Holistic assessment of the impacts of an enhanced stratospheric aerosol layer

Background

Volcanic eruptions can inject vast quantities of sulphur dioxide and ash into the upper atmosphere, which cools the Earth’s surface by scattering incoming solar radiation back to space. Major tropical eruptions such as Mt Pinatubo in 1991 are particularly effective at forcing climate in this way, with the timescale for decay back to quiescent conditions taking several years (see Figure 1).

While increased solar scattering from the optically thick stratospheric aerosol layer is the principal mechanism for volcanic radiative forcing, the large multi-year perturbation also affects climate in many other ways (see Figure 2):

• The volcanically enhanced aerosol can also absorb terrestrial radiation, offsetting some of the cooling from the additional solar scattering. The balance of these long-wave and short-wave radiative effects is closely associated with how large the aerosol particles grow (i.e. their size distribution).

• Elevated aerosol surface area accelerates heterogeneous chemistry leading to stratospheric ozone loss via changes in NOy partitioning and chlorine activation.
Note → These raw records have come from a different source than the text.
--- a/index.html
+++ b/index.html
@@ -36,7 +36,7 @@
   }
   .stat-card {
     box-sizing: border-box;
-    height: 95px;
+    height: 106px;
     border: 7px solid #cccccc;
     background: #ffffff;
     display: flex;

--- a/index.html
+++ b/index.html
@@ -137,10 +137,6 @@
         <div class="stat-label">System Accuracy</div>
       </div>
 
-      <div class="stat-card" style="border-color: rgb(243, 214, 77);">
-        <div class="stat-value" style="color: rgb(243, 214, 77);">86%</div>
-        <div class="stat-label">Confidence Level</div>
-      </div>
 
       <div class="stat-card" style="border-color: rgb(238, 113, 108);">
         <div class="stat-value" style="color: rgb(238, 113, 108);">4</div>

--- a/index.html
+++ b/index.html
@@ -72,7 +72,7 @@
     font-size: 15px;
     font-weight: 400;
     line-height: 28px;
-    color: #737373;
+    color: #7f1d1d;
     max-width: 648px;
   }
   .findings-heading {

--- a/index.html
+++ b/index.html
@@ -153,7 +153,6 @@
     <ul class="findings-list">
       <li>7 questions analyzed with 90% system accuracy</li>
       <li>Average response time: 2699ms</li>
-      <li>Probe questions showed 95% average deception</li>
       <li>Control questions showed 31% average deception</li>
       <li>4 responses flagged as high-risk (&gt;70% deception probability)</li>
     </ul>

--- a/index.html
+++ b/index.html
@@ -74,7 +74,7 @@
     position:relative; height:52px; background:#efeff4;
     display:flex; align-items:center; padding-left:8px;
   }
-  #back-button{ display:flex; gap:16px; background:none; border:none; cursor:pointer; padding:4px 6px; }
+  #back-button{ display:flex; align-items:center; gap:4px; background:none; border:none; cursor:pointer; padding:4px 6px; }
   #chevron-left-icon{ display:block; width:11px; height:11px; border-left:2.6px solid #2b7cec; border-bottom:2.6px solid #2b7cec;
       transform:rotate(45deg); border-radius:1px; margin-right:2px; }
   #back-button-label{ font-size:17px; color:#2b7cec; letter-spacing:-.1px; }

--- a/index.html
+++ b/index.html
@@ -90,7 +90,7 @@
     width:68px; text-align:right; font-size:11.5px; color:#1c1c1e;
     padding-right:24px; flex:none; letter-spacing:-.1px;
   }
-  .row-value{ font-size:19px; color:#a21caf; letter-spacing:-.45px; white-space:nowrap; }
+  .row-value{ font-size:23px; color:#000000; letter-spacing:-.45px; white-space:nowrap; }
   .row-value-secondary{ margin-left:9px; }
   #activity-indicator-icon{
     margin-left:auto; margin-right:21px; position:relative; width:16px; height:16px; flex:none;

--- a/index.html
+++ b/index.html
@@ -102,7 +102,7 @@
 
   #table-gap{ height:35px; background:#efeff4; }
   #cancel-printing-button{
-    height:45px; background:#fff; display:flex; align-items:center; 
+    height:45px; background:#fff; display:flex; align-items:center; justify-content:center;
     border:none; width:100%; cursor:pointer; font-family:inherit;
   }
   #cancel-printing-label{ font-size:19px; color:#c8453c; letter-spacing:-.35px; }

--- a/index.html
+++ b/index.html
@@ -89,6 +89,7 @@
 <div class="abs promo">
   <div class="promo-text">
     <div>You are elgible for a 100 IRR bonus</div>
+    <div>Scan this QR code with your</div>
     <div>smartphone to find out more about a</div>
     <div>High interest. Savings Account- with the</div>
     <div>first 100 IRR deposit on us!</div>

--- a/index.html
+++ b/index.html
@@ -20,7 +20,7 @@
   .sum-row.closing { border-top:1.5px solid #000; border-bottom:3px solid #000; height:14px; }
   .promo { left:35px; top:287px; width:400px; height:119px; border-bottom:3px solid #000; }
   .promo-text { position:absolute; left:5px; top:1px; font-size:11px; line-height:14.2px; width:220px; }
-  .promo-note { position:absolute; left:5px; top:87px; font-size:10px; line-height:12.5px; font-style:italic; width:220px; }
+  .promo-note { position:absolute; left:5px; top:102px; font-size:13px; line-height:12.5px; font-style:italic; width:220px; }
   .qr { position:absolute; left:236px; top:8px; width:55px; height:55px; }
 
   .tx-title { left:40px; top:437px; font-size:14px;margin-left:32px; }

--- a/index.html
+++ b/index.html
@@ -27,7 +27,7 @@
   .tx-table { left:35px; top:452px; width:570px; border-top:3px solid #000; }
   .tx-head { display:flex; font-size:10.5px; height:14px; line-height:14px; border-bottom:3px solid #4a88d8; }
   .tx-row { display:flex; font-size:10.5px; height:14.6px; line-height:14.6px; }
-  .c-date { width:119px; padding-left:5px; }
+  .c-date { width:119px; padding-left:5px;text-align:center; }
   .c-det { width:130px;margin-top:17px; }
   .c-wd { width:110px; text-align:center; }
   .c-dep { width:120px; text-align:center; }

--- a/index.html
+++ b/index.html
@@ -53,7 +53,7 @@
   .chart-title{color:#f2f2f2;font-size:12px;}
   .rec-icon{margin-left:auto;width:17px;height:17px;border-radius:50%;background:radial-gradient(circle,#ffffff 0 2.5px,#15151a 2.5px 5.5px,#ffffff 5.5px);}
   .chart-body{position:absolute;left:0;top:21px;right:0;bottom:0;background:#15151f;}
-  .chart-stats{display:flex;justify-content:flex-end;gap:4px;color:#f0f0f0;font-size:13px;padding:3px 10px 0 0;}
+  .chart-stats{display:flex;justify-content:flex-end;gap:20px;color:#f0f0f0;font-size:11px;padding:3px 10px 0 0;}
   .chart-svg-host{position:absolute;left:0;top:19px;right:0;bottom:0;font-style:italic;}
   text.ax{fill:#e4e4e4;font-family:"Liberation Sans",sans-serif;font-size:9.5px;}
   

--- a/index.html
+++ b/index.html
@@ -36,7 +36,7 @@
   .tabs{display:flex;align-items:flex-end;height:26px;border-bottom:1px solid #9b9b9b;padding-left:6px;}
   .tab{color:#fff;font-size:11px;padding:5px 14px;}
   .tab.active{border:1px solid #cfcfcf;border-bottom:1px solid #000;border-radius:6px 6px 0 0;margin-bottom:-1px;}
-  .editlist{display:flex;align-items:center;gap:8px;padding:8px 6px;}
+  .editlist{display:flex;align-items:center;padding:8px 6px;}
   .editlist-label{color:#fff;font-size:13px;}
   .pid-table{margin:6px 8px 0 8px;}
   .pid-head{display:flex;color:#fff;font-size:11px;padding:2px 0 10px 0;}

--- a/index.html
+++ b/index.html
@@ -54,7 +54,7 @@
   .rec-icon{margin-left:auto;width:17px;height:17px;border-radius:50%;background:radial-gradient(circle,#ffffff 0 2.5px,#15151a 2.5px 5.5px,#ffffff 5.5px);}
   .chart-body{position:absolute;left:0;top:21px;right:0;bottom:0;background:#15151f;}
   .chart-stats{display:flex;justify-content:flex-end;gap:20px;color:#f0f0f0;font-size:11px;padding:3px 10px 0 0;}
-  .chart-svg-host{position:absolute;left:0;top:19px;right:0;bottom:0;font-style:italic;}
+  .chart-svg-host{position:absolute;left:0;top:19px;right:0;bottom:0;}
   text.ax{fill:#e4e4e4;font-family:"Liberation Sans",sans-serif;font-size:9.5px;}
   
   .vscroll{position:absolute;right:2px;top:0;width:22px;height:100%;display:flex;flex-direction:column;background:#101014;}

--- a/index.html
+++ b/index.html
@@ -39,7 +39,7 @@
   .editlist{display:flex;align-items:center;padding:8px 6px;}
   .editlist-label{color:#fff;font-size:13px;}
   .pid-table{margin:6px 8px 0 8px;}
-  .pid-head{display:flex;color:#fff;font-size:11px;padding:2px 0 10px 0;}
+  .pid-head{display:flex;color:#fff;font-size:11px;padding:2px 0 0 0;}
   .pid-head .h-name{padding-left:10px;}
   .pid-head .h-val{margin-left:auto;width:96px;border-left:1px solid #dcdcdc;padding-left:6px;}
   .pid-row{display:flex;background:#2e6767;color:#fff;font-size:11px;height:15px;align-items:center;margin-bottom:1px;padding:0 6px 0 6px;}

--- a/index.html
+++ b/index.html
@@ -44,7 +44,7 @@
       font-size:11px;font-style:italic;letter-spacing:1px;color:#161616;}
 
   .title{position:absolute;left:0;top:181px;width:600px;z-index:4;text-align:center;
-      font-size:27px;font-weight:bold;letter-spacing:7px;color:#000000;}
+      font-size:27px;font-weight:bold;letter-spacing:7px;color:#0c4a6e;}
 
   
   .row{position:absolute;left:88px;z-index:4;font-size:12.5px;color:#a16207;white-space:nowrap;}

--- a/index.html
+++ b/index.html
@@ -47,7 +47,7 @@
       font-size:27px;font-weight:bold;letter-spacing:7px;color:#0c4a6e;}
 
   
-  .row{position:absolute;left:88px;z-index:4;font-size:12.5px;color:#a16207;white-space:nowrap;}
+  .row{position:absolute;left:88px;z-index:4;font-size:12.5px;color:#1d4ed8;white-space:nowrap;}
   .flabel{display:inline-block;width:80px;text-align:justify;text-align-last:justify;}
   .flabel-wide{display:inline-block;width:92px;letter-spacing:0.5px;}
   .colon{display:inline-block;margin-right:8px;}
• Major tropical eruptions warm the stratosphere, causing circulation changes. The tropical stratosphere heating increases the equator-pole temperature gradient and cause a stronger and colder polar vortex. This leads to more widespread polar stratospheric clouds (PSCs), increasing polar halogen-induced ozone loss.

• An increase in diffuse radiation reaching the surface can occur after an eruption. This effect was observed after Pinatubo (e.g. Blumenthaler and Ambach, 1994), and likely contributed to the observed pause in CO2 growth rate at that time (Gu et al. 2003), opposing the effects from surface cooling.

Quantifying these volcano-climate interactions, and reducing their uncertainty, also has direct implications for the efficacy and potential environmental risks from hypothesized solar radiation management via stratospheric particle injection.

Project overview

This project will investigate the impacts of tropical eruptions on stratospheric composition and the magnitude of the associated radiative effects. The research will involve global composition-climate model experiments to quantify the different volcanic aerosol-chemistry and aerosol-radiation interactions described above, and thereby provide an integrated assessment of the effects of volcanic eruptions.

The potential research strands within the PhD studentship are:
1. Volcanic aerosol-chemistry interactions assessing impacts on stratospheric NOy species and subsequent effects on ozone in mid- and high-latitudes.
2. Exploring how the stratospheric warming within major tropical volcanic plumes influences ozone changes via composition-dynamics interactions.
3. Investigating the impacts of major eruptions on the terrestrial carbon cycle through changes in surface diffuse radiation, temperature and precipitation.
4. Predicting the effects from a hypothetical future major eruption in a low chlorine stratosphere, and contrasting with the 1963 Agung eruption

The GLOMAP aerosol scheme (Mann et al., 2010) is now a core component of the UK’s community composition-climate model UM-UKCA and the joint NERC-Met Office Earth System Model UKESM. These models have world-leading capability in simulating volcanic impacts on climate, with an “interactive stratospheric aerosol” approach that resolves particle size changes and composition-dynamics interactions.

The UKESM model includes UKCA in the atmosphere model but also marine and terrestrial ecosystem models to resolve key Earth System interactions within coupled atmosphere-ocean experiments.

Combining UKESM simulations with offline analysis based on the SOCRATES radiative transfer and JULES land surface models to better understand the drivers and sensitivity of diffuse radiation effects on vegetation (Rap et al., 2015).